One thing we've done is imaged the GFP-tagged yeast strain collection. Now, each strain is genetically identical, but has a different protein tagged for GFP. Images from one of these microarrays give us readouts of where all of the proteins are located each strain informing us about a different protein sub-cellular localization. By manipulating the library in some way, we can then see how all the proteins respond by changing their sub-cellular localization of expression patterns. So it gives us a readout of the spatial dynamics of the proteome in the cells. We've also moved toward developing immunohistochemistry against the cells by printing spheroplasted cells. In yeast, to do immunohistochemistry, you have to first remove the cell wall. In this case we had to fix the cells, remove the cell wall, and print the spheroplasts themselves, and then we can screen the slides with a fluorescently tagged antibody against something that we're interested in. Both of these have moved us into the difficulty of extracting quantitative information from fluorescent images.
And that's something that you're addressing now?

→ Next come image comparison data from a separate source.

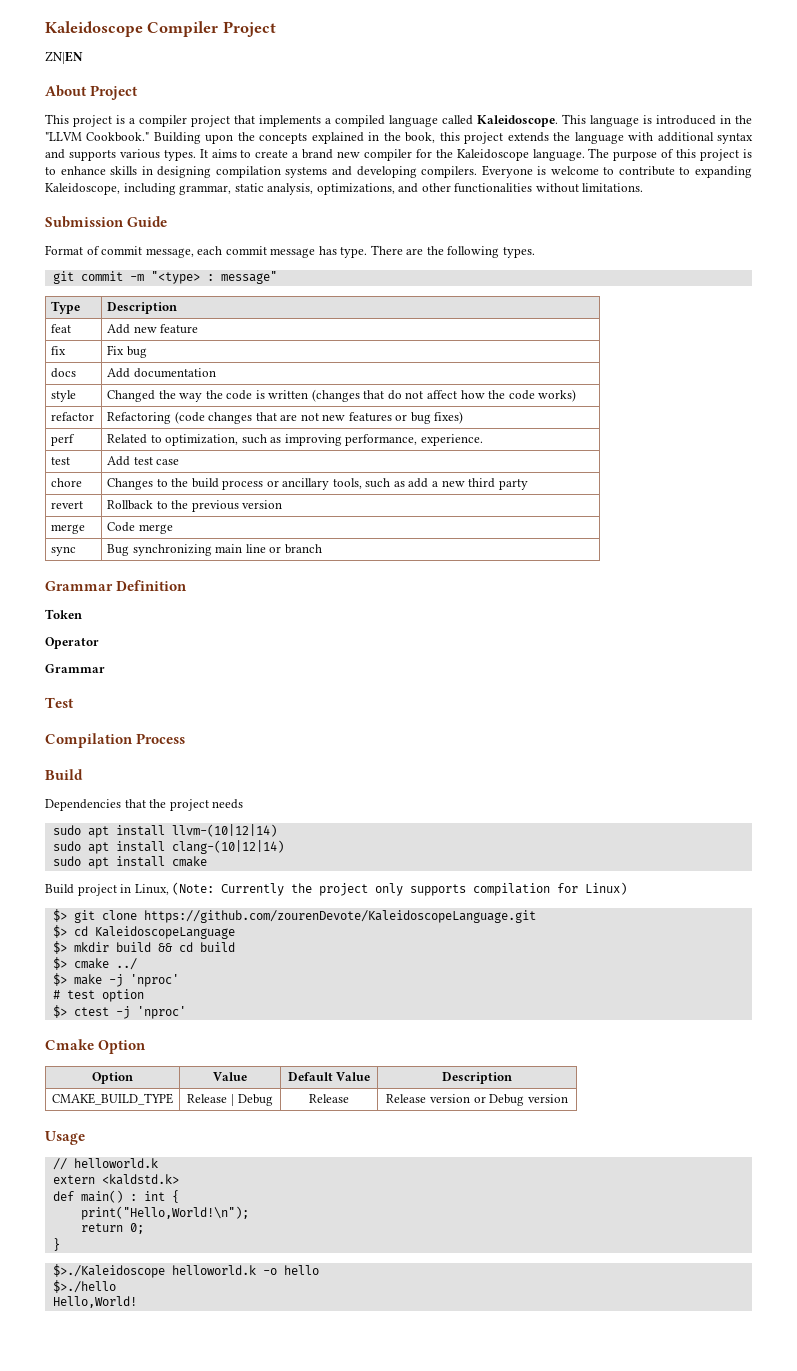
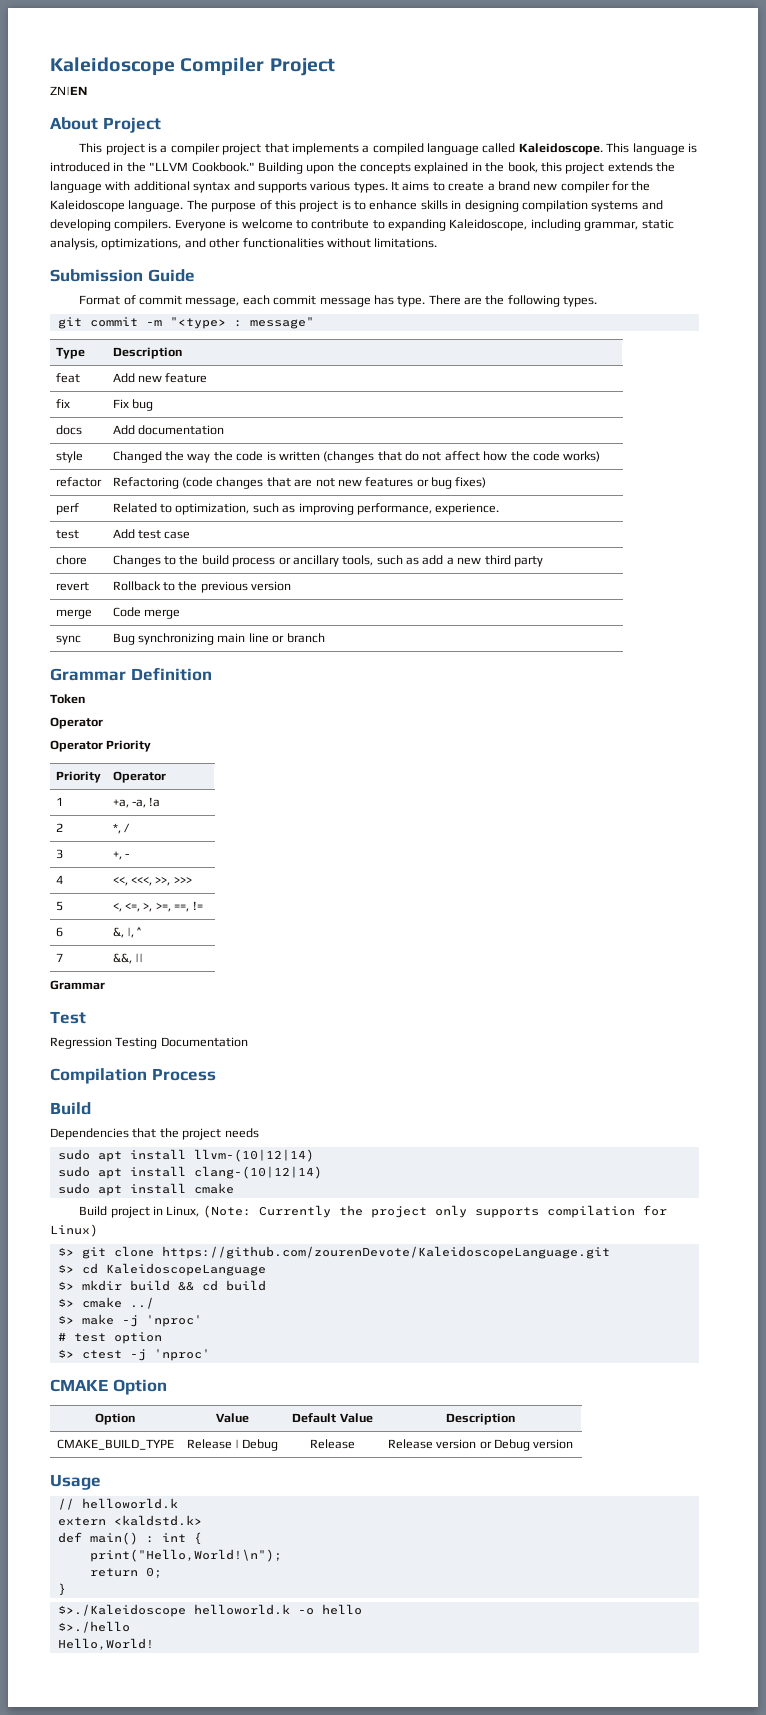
+ Operator Priority
+ Priority | Operator
+ 1 | +a, -a, !a
+ 2 | *, /
+ 3 | +, -
+ 4 | <<, <<<, >>, >>>
+ 5 | <, <=, >, >=, ==, !=
+ 6 | &, |, ^
+ 7 | &&, ||
+ Regression Testing Documentation
- Cmake Option
+ CMAKE Option

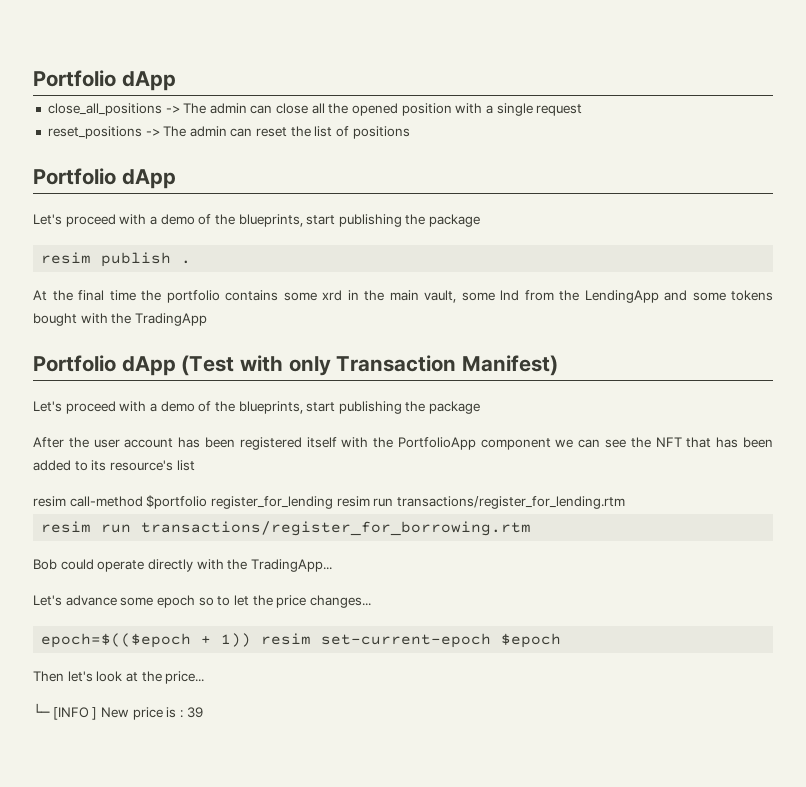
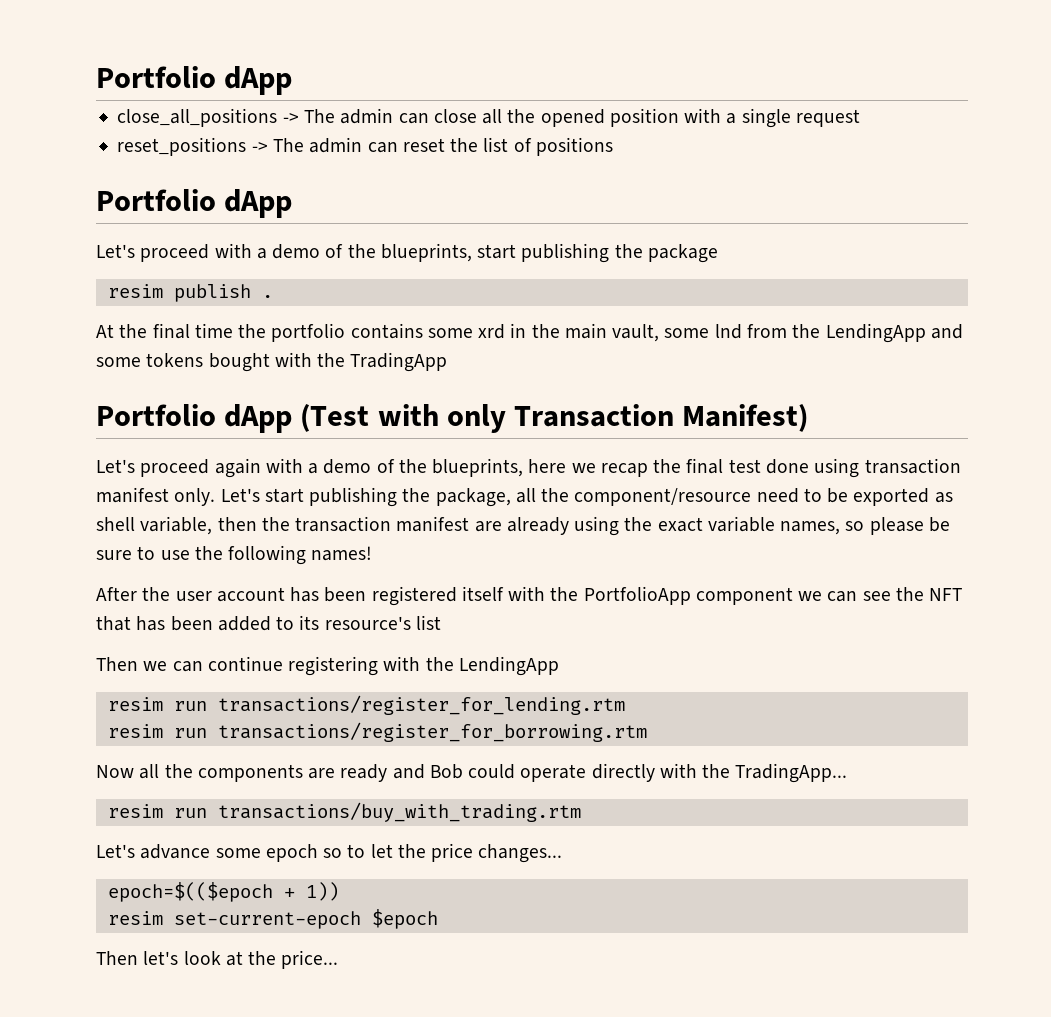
  Portfolio dApp (Test with only Transaction Manifest)
- Let's proceed with a demo of the blueprints, start publishing the package
+ Let's proceed again with a demo of the blueprints, here we recap the final test done using transaction manifest only. Let's start publishing the package, all the component/resource need to be exported as shell variable, then the transaction manifest are already using the exact variable names, so please be sure to use the following names!
- resim call-method $portfolio register_for_lending resim run transactions/register_for_lending.rtm
+ Then we can continue registering with the LendingApp
+ resim run transactions/register_for_lending.rtm
- Bob could operate directly with the TradingApp...
+ Now all the components are ready and Bob could operate directly with the TradingApp...
+ resim run transactions/buy_with_trading.rtm
- epoch=$(($epoch + 1)) resim set-current-epoch $epoch
+ epoch=$(($epoch + 1))
+ resim set-current-epoch $epoch
- └─ [INFO ] New price is : 39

Yes, we are developing software to extract the data and recognize localization. We're building upon the work of a number of people in the field, such as Bob Murphy at Carnegie Mellon (see CBA News, 2/15/2005) and others who are describing quantitative features of sub-cellular localization, and then using algorithms to try to find proteins with similar localization and changes in localization.
Are the genome-wide localization assays what you recently won an NIH grant for?
Yes, that's a four-year grant that just started. Given the funding difficulties in the NIH right now, it was trimmed a bit from what we asked for. But it covers five years to get the spotted cell microarray platform going, and one of the goals of the grant was to be able to measure protein and RNA levels from single cells. That, of course, is a dilemma for the detection of a lot of the fluorescent signal that we're looking at, and requires amplification techniques to amplify the fluorescent signal from low-copy RNAs. But we were trying to get single-cell detection of protein and RNA from the same cells, so we could start looking at things like stochastic variation across cells.
Is this something you plan to extend to other cell types?
We've already extended it to bacterial and mammalian cells. For bacteria, we're in the middle of genetic screens for fluorescent sub-cellular phenotypes in E. coli; and we've also shown that we can print mammalian cells. It's very early stage for each, but we already have proof of concept for them.
Are you applying for patents on any aspects of this, and is there commercial potential?
We have applied for patents on the spotted microarray technique, and we think that it's very generic and can be applied to lots of different circumstances. Actually, what spurred the patent was the notion that one group could print replicate slides. Imagine printing the deletion strain collection prepped for immunohistochemistry, printing off lots of replicates, and then distributing those slides to other groups who could screen for the particular thing they're looking for. That seemed to be a very simple commercial product that could come out of this and could be of use in the same way that proteome chips are being marketed.